- Born: 1923 Monrovia, Liberia
- Died: 2005 (aged 81–82)
- Occupations: Civil servant, banker, and economist

= Romeo A. Horton =

Liberian banker

Romeo Alexander Horton (1923–2005) was a Liberian economist, banker, and civil servant. (Note: Horton disputed the label Americo-Liberian and referred to himself as Liberian.) Horton conceived the idea of the African Development Bank and was one of the founders of the bank.

== Early life ==
Romeo Horton was born to Reverend Daniel Horton, a Jamaican minister, and Ora Milner Horton, an African American from Georgia on August 20, 1923, in Monrovia, Liberia. Horton began his education at the Ricks Institute in Virginia, Liberia, under the tutelage of his father who was principal. Horton's father transferred to the Booker Washington Institute (specifically to the Agriculture Department) and Horton also enrolled there and graduated his eighth grade class in 1937. Horton graduated from Morehouse College in Atlanta, Georgia.

== Professional career ==
As a businessman, he was the founder and president of the Bank of Liberia. He briefly served as the president of Liberia National Airlines.
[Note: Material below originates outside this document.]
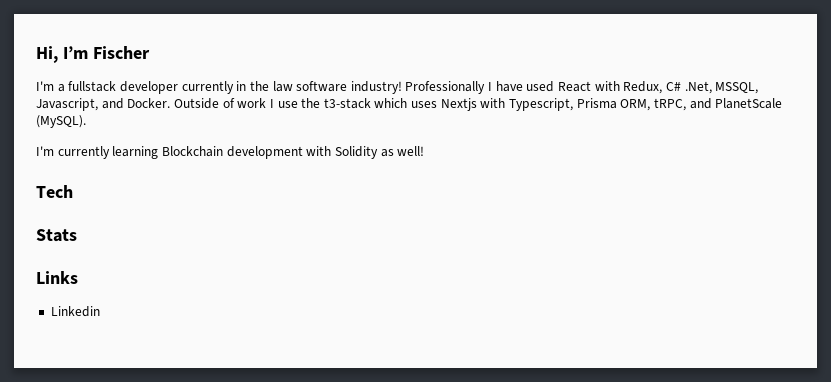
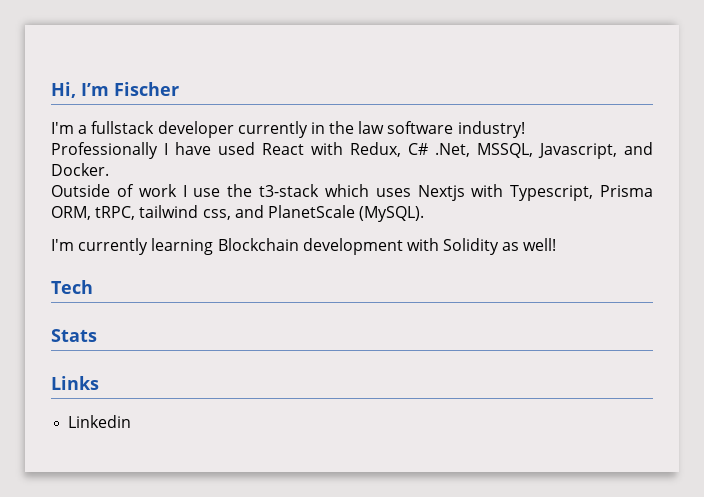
(402, 87) none -> (525, 129) //
(171, 103) none -> (109, 169) //
(686, 104) none -> [139,205,231,220] tailwind css,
As a civil servant, he served as an economic advisor to William Tubman, the 19th president of Liberia, before he was promoted to Secretary of Commerce, Industry and Labor. He was the chairman of the Liberia Elections Support Group and the managing director of the Economic Community of West African States.

His memoir, For Country, Africa, and My People was published in 2004.